"The Constitution is not neutral. It was designed to take the government off the backs of the people." — Justice William O. Douglas (1898-1980)
With President Donald Trump's nomination of Judge Amy Coney Barrett to the Supreme Court, the Affordable Care Act — Obamacare — is back in the news. Barrett expressed constitutional misgivings about Obamacare 10 years ago when she was a professor at Notre Dame Law School, and some folks who oppose her nomination have argued that should she be confirmed in the next month, she should not hear the Nov. 10 arguments on Obamacare.
Wait a minute. Didn't the Supreme Court already uphold Obamacare in 2012? Yes, it did. So why is the constitutionality of this legislation back before the Supreme Court?
Here is the backstory.
The ACA of 2010 marked the complete federal takeover of regulating health care delivery in America. It eliminated personal choices and mandated rules and regulations on almost all aspects of health care and health care insurance. It created a complex structure that, at the back end, directed the expenditure of hundreds of billions of dollars on health care and, at the front end, received health insurance premiums from or on behalf of every adult in America.
To assure that every adult obtained and paid for health care coverage, the ACA authorized the IRS to assess those who failed to have health insurance about $8,800 a year and use that money to purchase a bare-bones insurance policy for them.
The requirement of all adults to maintain health care coverage, and the power of the IRS to assess them if they don't, is known as the individual mandate.
When the ACA was challenged in 2012, the challengers argued that Congress lacked the constitutional power to micromanage health care and to enforce the individual mandate. The feds argued that this was all "interstate commerce" and Congress' reach in this area is broad and deep.
Yet, both the challengers and the government agreed that the IRS assessment was not a tax. The challengers argued that it was a penalty for failure to comply with a government regulation, and thus those not complying with the individual mandate were entitled to a hearing before they could be punished.
The government argued that the assessment was triggered by people choosing freely to have the feds purchase their insurance for them. The feds could not argue that this assessment was a tax because President Barack Obama had promised that his health care programs would not increase anyone's taxes.
In 2012, the Supreme Court ruled 5 to 4 that the individual mandate was a tax and since, under big government constitutional jurisprudence, Congress can tax anything it wants, the ACA was constitutional.

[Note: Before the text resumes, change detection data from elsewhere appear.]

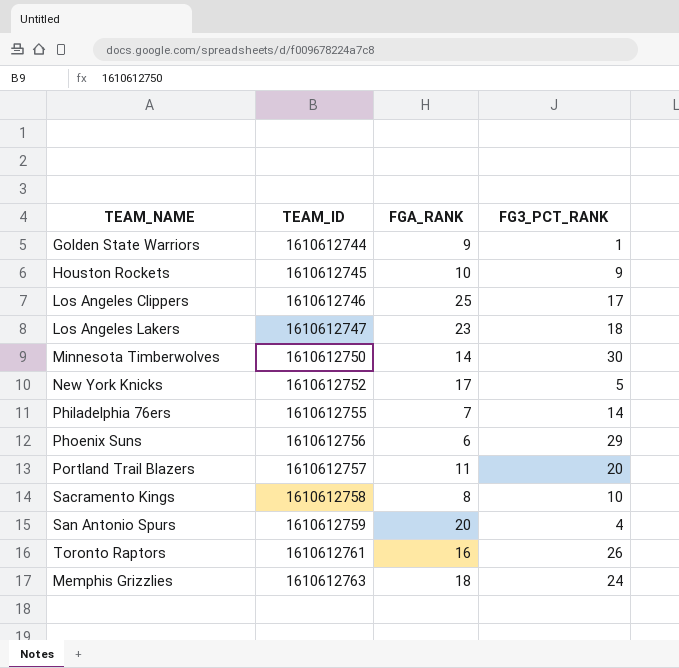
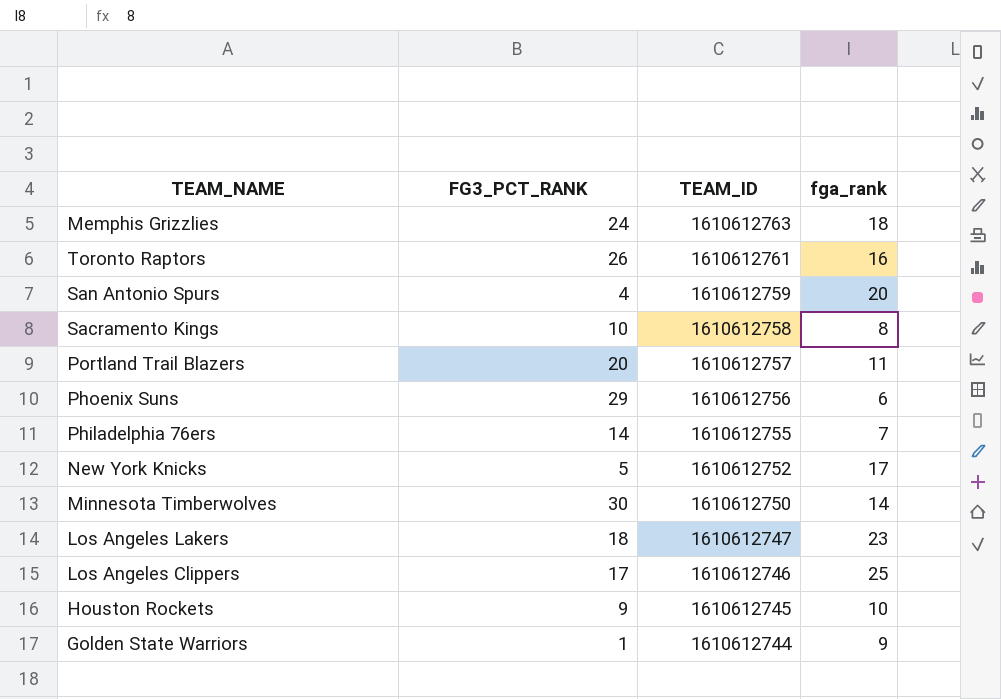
row order: TEAM_ID ascending -> TEAM_ID descending
column FG3_PCT_RANK | position: 4 -> 2
column name: FGA_RANK -> fga_rank

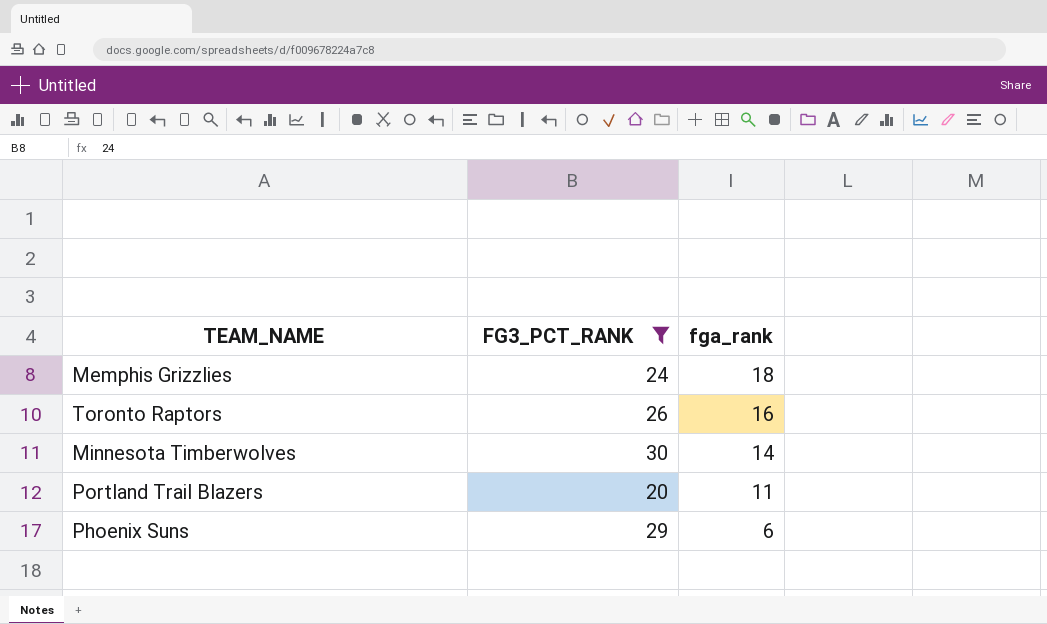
filter: none -> FG3_PCT_RANK >= 20
row order: TEAM_ID descending -> fga_rank descending
column TEAM_ID | position: 3 -> none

This logic was deeply disconcerting to those of us who believe that the Constitution doesn't unleash the federal government but restrains it. The Constitution was written to keep the government off our backs. Yet, Chief Justice John Roberts wrote, along with his four liberal colleagues, that while Congress cannot order us to eat broccoli, it could tax us if we don't. The same, he reasoned, is the case for maintaining health care insurance.
In 2017, Donald Trump became president and the Republicans retained control of Congress. During a massive reform of American tax law, Congress did away with the tax on those who fail to maintain health insurance by reducing it to zero. Then, 18 states challenged the ACA again, this time arguing that since there was no longer a tax associated with the ACA, and since the tax formerly associated with it was the only hook on which the Supreme Court hung its constitutional hat, the ACA was now unconstitutional.
A federal district court and the 5th Circuit U.S. Court of Appeals agreed, and the lawyers representing the federal government filed an appeal to the Supreme Court. I wrote "the lawyers representing the federal government" because the Department of Justice, which defended the statute in the district court, withdrew from the case under Trump's orders.
Then, the House of Representatives hired a team of private lawyers to defend the statute. This is very irregular. The presidential oath requires that the president "faithfully execute" his office. James Madison — who wrote the oath and many other parts of the Constitution — insisted on using the word "faithfully" because he anticipated the presidential temptation to enforce only statutes with which a president agrees. The word faithfully was intended to remind presidents of their oath of fidelity to the Constitution and all laws written pursuant to it, whether they agree with those laws or not.
Now, back to Judge Barrett.
When she questioned the chief justice's logic about congressional taxation used to bootstrap a 2,700-page regulatory takeover of the delivery of health care, she did so in an academic setting designed to stimulate student understanding; she did not do so as a judge. Having taught law school for 16 years, I can tell you that professors of law often make provocative remarks just to see how students will analyze them. Their remarks are hardly a textual commitment to a legal position.
Yet, Barrett's remarks were well-grounded, and Roberts' broccoli example is telling. What is the effective difference between ordering me to eat broccoli and taxing me if I don't? Nothing except a rejection of the Constitution as an instrument designed to preserve freedom — a design that rarely works that way today.
Its original end was that the government leaves us alone. But that end is no longer in sight.